We agree with the opinion of Bramble and Lieberman
(2004) that early Homo required a high-quality diet, which included a substantial meat component, and that it was thus a capable carcass forager. However, our understanding of the
paleoenvironment, paleoecology, and archaeology of early
Homo sites, reviewed here, makes us dubious about their further suggestion that ER might have been employed regularly
and successfully in service of that foraging pursuit. We are reluctant to assign to early Homo the impressive tracking skills
of the Kalahari San, when the cognitive and meat-foraging
abilities of Plio-Pleistocene Homo are active research issues.
The behavioral pattern that selected for ER in the genus
Homo remains unclear, but it seems likely that hunting and
scavenging contributed minimally, if at all.
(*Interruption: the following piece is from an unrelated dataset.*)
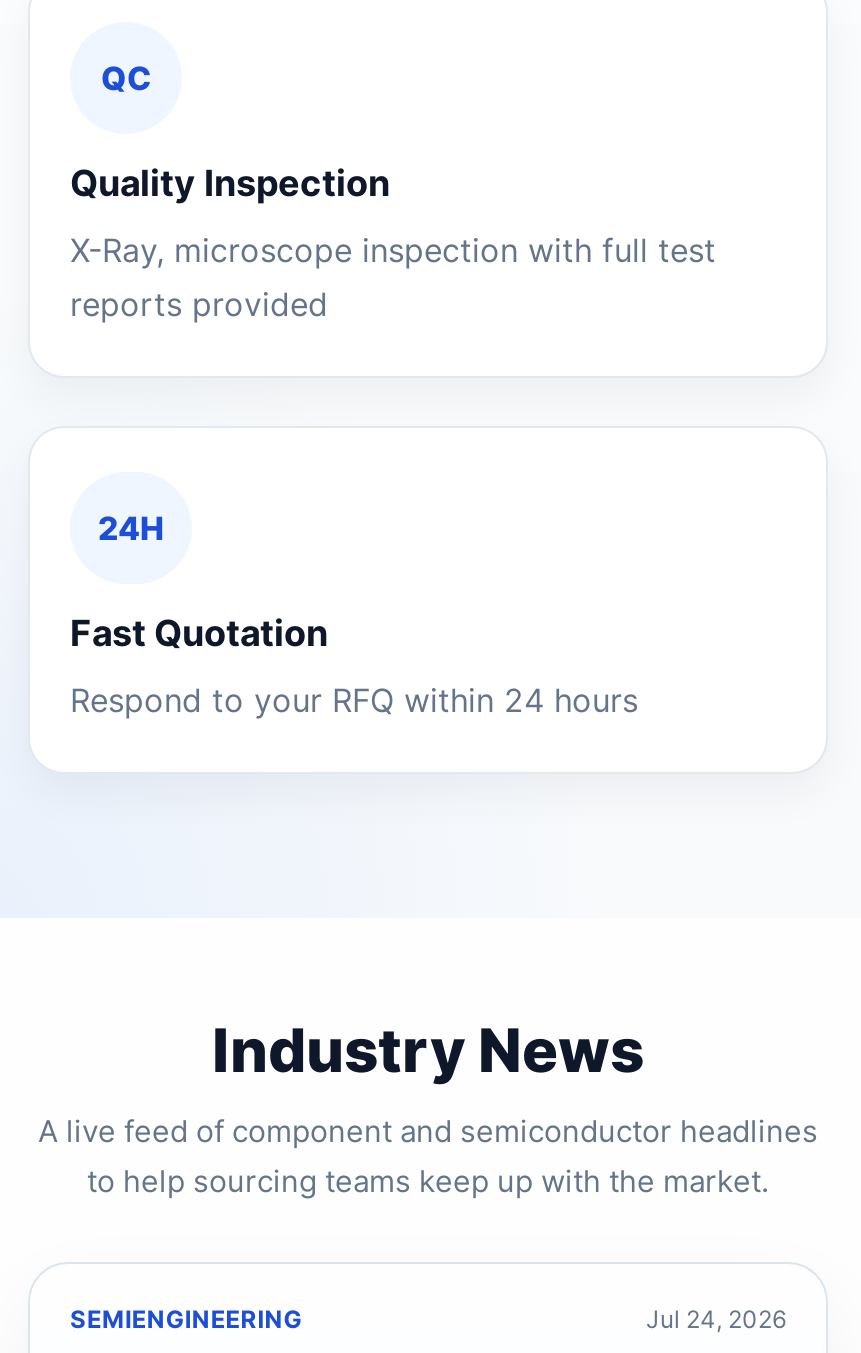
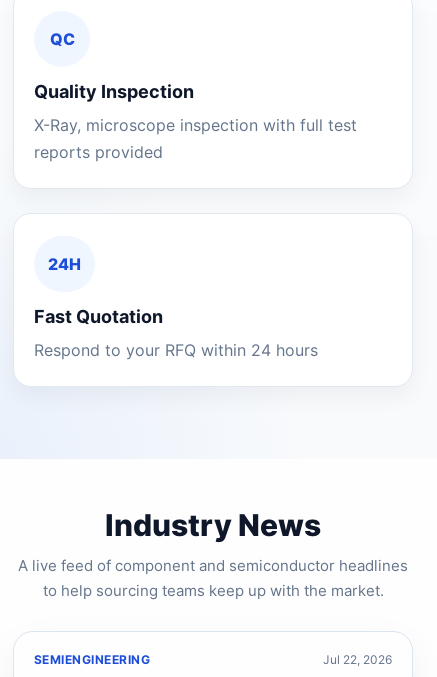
- Jul 24, 2026
+ Jul 22, 2026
Another important thing to note is that human hunters can quickly kill or fatally injure with a single spear throw, whereas other endurance predators have to bite their prey to death which takes more energy.

www.originalwisdom.com/wp-content/uploads/bsk-pdf-manager/2019/05/Pickering-and-Bunn_2007_TheEnduranceRunningHypothesis.pdf

I am a bit iffy on whether bipedal animals naturally have more endurance than quadruped. Ostriches and ratites are very impressive endurance runners but they have a unidirectional respiratory so its hard to directly compare them to quadrupedal mammals with a less efficient respiratory system. Similarly, humans are very efficient sweaters and can transport water which allows us to travel long distances that a lot animals can't but that's not due to sheer endurance.

There are studies that show ostriches have very energy efficient strides but I am not sure if that's because bipedalism is inherently more energy efficient or if its because a bipedal animals speed caps out sooner than a quadrupeds so there was more evolutionary pressure for ratites to specialize in long distance running compared to fleet quadrupeds.